Return all of the entries exactly, but do not include the pictures.

■ Information
Start of Block
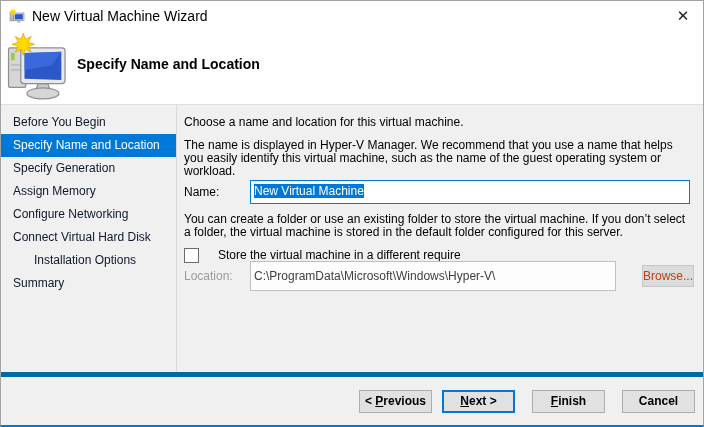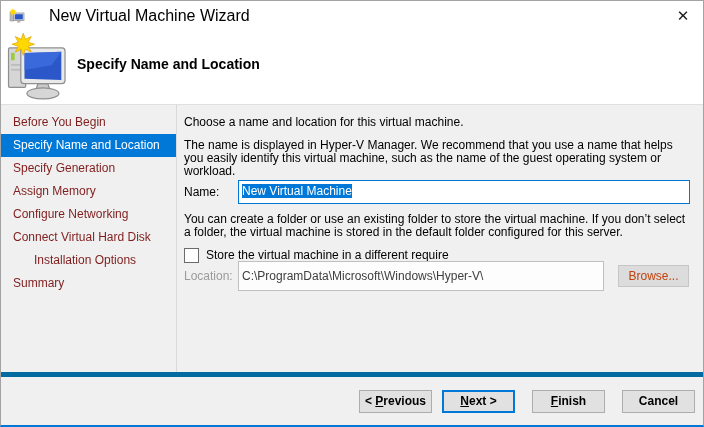--- a/index.html
+++ b/index.html
@@ -2,38 +2,38 @@
 <html><head>
 <meta charset="utf-8">
 <style>
   html,body{margin:0;padding:0;background:#cfcfcf;font-family:"Liberation Sans",sans-serif;}
   .window{position:relative;width:704px;height:427px;background:#ffffff;box-sizing:border-box;
     border:1px solid #a3a3a3;border-bottom:2px solid #0078d7;overflow:hidden;
     font-size:12px;color:#000;}
   
   .titlebar{position:absolute;top:0;left:0;right:0;height:30px;background:#fff;display:flex;align-items:center;}
   .titlebar .appicon{width:16px;height:16px;margin-left:8px;flex:0 0 auto;}
-  .titlebar .title{margin-left:24px;font-size:16px;color:#000;white-space:nowrap;}
+  .titlebar .title{margin-left:7px;font-size:14px;color:#000;white-space:nowrap;}
   .close-btn{margin-left:auto;width:40px;height:30px;display:flex;align-items:center;justify-content:center;
     font-size:15px;color:#1a1a1a;cursor:default;}
   
   .banner{position:absolute;top:30px;left:0;right:0;height:73px;background:#fff;border-bottom:1px solid #dfdfdf;}
   .banner .bigicon{position:absolute;left:6px;top:1px;}
   .banner .banner-title{position:absolute;left:76px;top:25px;font-size:14px;font-weight:bold;color:#000;}
   
   .body-bg{position:absolute;top:104px;left:0;right:0;bottom:0;background:#f0f0f0;}
   .sidebar{position:absolute;top:104px;left:0;width:176px;height:267px;box-sizing:border-box;
     border-right:1px solid #d9d9d9;padding-top:6px;}
-  .nav-item{height:23px;line-height:23px;padding-left:12px;color:#7f1d1d;white-space:nowrap;cursor:default;}
+  .nav-item{height:23px;line-height:23px;padding-left:12px;color:#0f172a;white-space:nowrap;cursor:default;}
   .nav-item.indent{padding-left:33px;}
   .nav-item.selected{background:#0078d7;color:#fff;}
   
   .content{position:absolute;left:183px;top:104px;width:506px;height:267px;}
   .content p{margin:0;line-height:13px;}
-  .row{position:absolute;left:0;right:0;display:flex;align-items:center;}
+  .row{position:absolute;left:0;right:0;display:flex;align-items:center;gap:12px;}
   .intro{position:absolute;top:11px;}
   .name-help{position:absolute;top:34px;}
   .name-row{top:76px;height:22px;}
   .field-label{width:54px;flex:0 0 auto;}
   .field-label.disabled{color:#9b9b9b;}
   .name-input{flex:1;height:20px;line-height:18px;background:#fff;border:1px solid #0078d7;
     padding:1px 3px;box-sizing:content-box;white-space:nowrap;overflow:hidden;cursor:text;}
   .name-input .sel{background:#0078d7;color:#fff;}
   .folder-help{position:absolute;top:108px;}
   .check-row{top:142px;height:16px;}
End of Block
■ Answer space
--- a/index.html
+++ b/index.html
@@ -2,38 +2,38 @@
 <html><head>
 <meta charset="utf-8">
 <style>
   html,body{margin:0;padding:0;background:#cfcfcf;font-family:"Liberation Sans",sans-serif;}
   .window{position:relative;width:704px;height:427px;background:#ffffff;box-sizing:border-box;
     border:1px solid #a3a3a3;border-bottom:2px solid #0078d7;overflow:hidden;
     font-size:12px;color:#000;}
   
   .titlebar{position:absolute;top:0;left:0;right:0;height:30px;background:#fff;display:flex;align-items:center;}
   .titlebar .appicon{width:16px;height:16px;margin-left:8px;flex:0 0 auto;}
-  .titlebar .title{margin-left:24px;font-size:16px;color:#000;white-space:nowrap;}
+  .titlebar .title{margin-left:7px;font-size:14px;color:#000;white-space:nowrap;}
   .close-btn{margin-left:auto;width:40px;height:30px;display:flex;align-items:center;justify-content:center;
     font-size:15px;color:#1a1a1a;cursor:default;}
   
   .banner{position:absolute;top:30px;left:0;right:0;height:73px;background:#fff;border-bottom:1px solid #dfdfdf;}
   .banner .bigicon{position:absolute;left:6px;top:1px;}
   .banner .banner-title{position:absolute;left:76px;top:25px;font-size:14px;font-weight:bold;color:#000;}
   
   .body-bg{position:absolute;top:104px;left:0;right:0;bottom:0;background:#f0f0f0;}
   .sidebar{position:absolute;top:104px;left:0;width:176px;height:267px;box-sizing:border-box;
     border-right:1px solid #d9d9d9;padding-top:6px;}
-  .nav-item{height:23px;line-height:23px;padding-left:12px;color:#7f1d1d;white-space:nowrap;cursor:default;}
+  .nav-item{height:23px;line-height:23px;padding-left:12px;color:#0f172a;white-space:nowrap;cursor:default;}
   .nav-item.indent{padding-left:33px;}
   .nav-item.selected{background:#0078d7;color:#fff;}
   
   .content{position:absolute;left:183px;top:104px;width:506px;height:267px;}
   .content p{margin:0;line-height:13px;}
-  .row{position:absolute;left:0;right:0;display:flex;align-items:center;}
+  .row{position:absolute;left:0;right:0;display:flex;align-items:center;gap:12px;}
   .intro{position:absolute;top:11px;}
   .name-help{position:absolute;top:34px;}
   .name-row{top:76px;height:22px;}
   .field-label{width:54px;flex:0 0 auto;}
   .field-label.disabled{color:#9b9b9b;}
   .name-input{flex:1;height:20px;line-height:18px;background:#fff;border:1px solid #0078d7;
     padding:1px 3px;box-sizing:content-box;white-space:nowrap;overflow:hidden;cursor:text;}
   .name-input .sel{background:#0078d7;color:#fff;}
   .folder-help{position:absolute;top:108px;}
   .check-row{top:142px;height:16px;}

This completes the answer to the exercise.